Public hearings on the report are scheduled on Feb. 4 at Metro State's St. Paul campus and on Feb. 5 at Minneapolis Community and Technical College.
Reinhardt's analysis of data place future postsecondary education needs in the Twin Cities area in new light and suggest that two often-proposed structural changes are not warranted. "There is a sense of unfinished business, but the data do not support additional changes," said Reinhardt.
Reinhardt said there are insufficient numbers of students to support a four-year Metropolitan State University, a university that serves primarily older, non-traditional students. Such a change, Reinhardt suggested, would take not only a major change in mission but also more growth in the Twin Cities metropolitan area population than is projected through 2020 or beyond.
"If the development of Metropolitan State University is required, the system should look at specialized program niches for Metro State, partnership with other state universities through technology or a collaboration with the University of Minnesota University College," said Reinhardt.
The metro report also concludes that no additional mergers of metropolitan technical colleges and community colleges are needed. Reinhardt noted student characteristics at the metro-area schools and already-existing economies of scale suggest that additional mergers are unwarranted. She suggested further study of the mission and future of technical education.
"Very few metro-area high school students enter technical college right out of high school, unlike in greater Minnesota," Reinhardt said. "And because the metro institutions are already large there are no additional economies of scale to be gained. Additional mergers would only create very large institutions and not necessarily serve students better."

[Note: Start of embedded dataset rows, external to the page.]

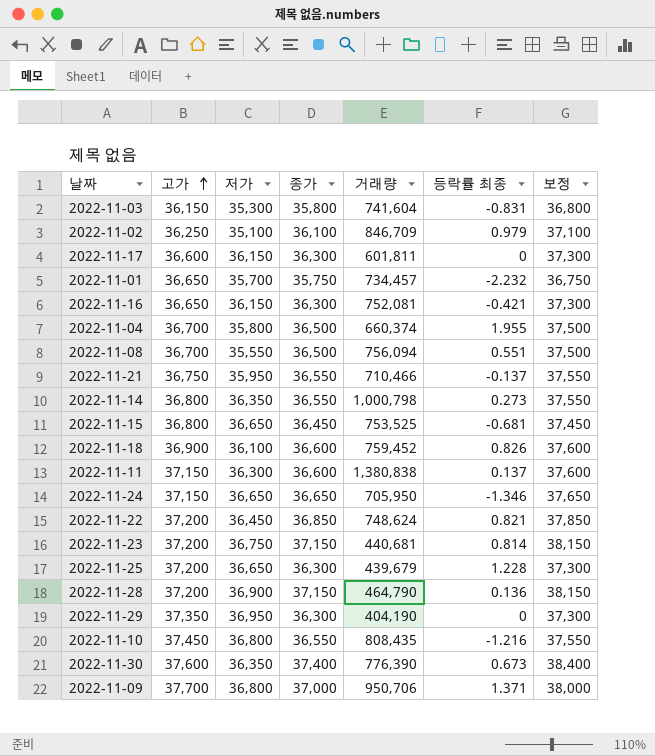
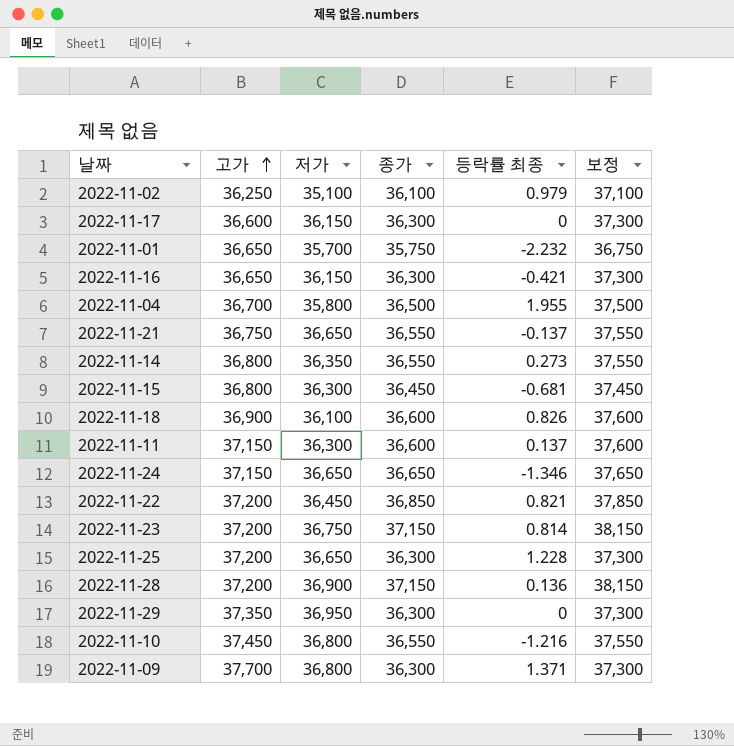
column 거래량 | position: 5 -> none
row 2022-11-03: 36,150 | 35,300 | 35,800 | 741,604 | -0.831 | 36,800 -> none
row 2022-11-08: 36,700 | 35,550 | 36,500 | 756,094 | 0.551 | 37,500 -> none
row 2022-11-30: 37,600 | 36,350 | 37,400 | 776,390 | 0.673 | 38,400 -> none
2022-11-21 | 저가: 35,950 -> 36,650
2022-11-15 | 저가: 36,650 -> 36,300
2022-11-09 | 종가: 37,000 -> 36,300
2022-11-09 | 보정: 38,000 -> 37,300

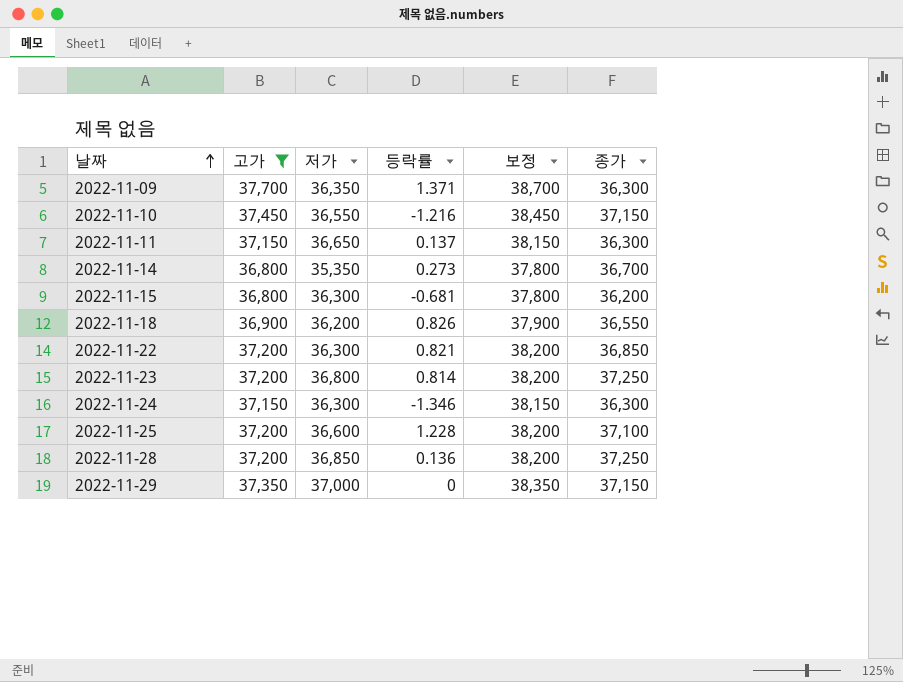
filter: none -> 고가 >= 36,800
row order: 고가 ascending -> 날짜 ascending
column name: 등락률 최종 -> 등락률
column 보정 | formula: [종가] + 1000 -> [고가] + 1000
column 종가 | position: 4 -> 6
2022-11-09 | 저가: 36,800 -> 36,350
2022-11-10 | 저가: 36,800 -> 36,550
2022-11-10 | 종가: 36,550 -> 37,150
2022-11-11 | 저가: 36,300 -> 36,650
2022-11-11 | 종가: 36,600 -> 36,300
2022-11-14 | 저가: 36,350 -> 35,350
2022-11-14 | 종가: 36,550 -> 36,700
2022-11-15 | 종가: 36,450 -> 36,200
2022-11-18 | 저가: 36,100 -> 36,200
2022-11-18 | 종가: 36,600 -> 36,550
2022-11-22 | 저가: 36,450 -> 36,300
2022-11-23 | 저가: 36,750 -> 36,800
2022-11-23 | 종가: 37,150 -> 37,250
2022-11-24 | 저가: 36,650 -> 36,300
2022-11-24 | 종가: 36,650 -> 36,300
2022-11-25 | 저가: 36,650 -> 36,600
2022-11-25 | 종가: 36,300 -> 37,100
2022-11-28 | 저가: 36,900 -> 36,850
2022-11-28 | 종가: 37,150 -> 37,250
2022-11-29 | 저가: 36,950 -> 37,000
2022-11-29 | 종가: 36,300 -> 37,150

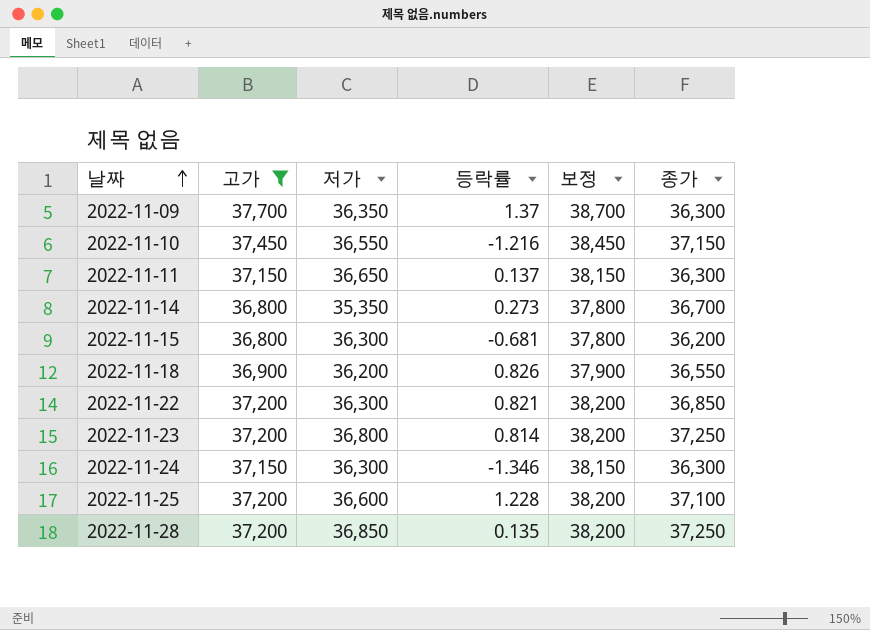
row 2022-11-29: 37,350 | 37,000 | 0 | 38,350 | 37,150 -> none
2022-11-09 | 등락률: 1.371 -> 1.37
2022-11-28 | 등락률: 0.136 -> 0.135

MnSCU is the largest single provider of higher education in the state of Minnesota and includes community colleges, technical colleges, comprehensive community and technical colleges and state universities. The system serves approximately 145,000 students in the fall quarter and a total non-duplicated headcount for a full academic year of about 230,000 students. MnSCU has 53 campuses around the state and a campus in Akita, Japan.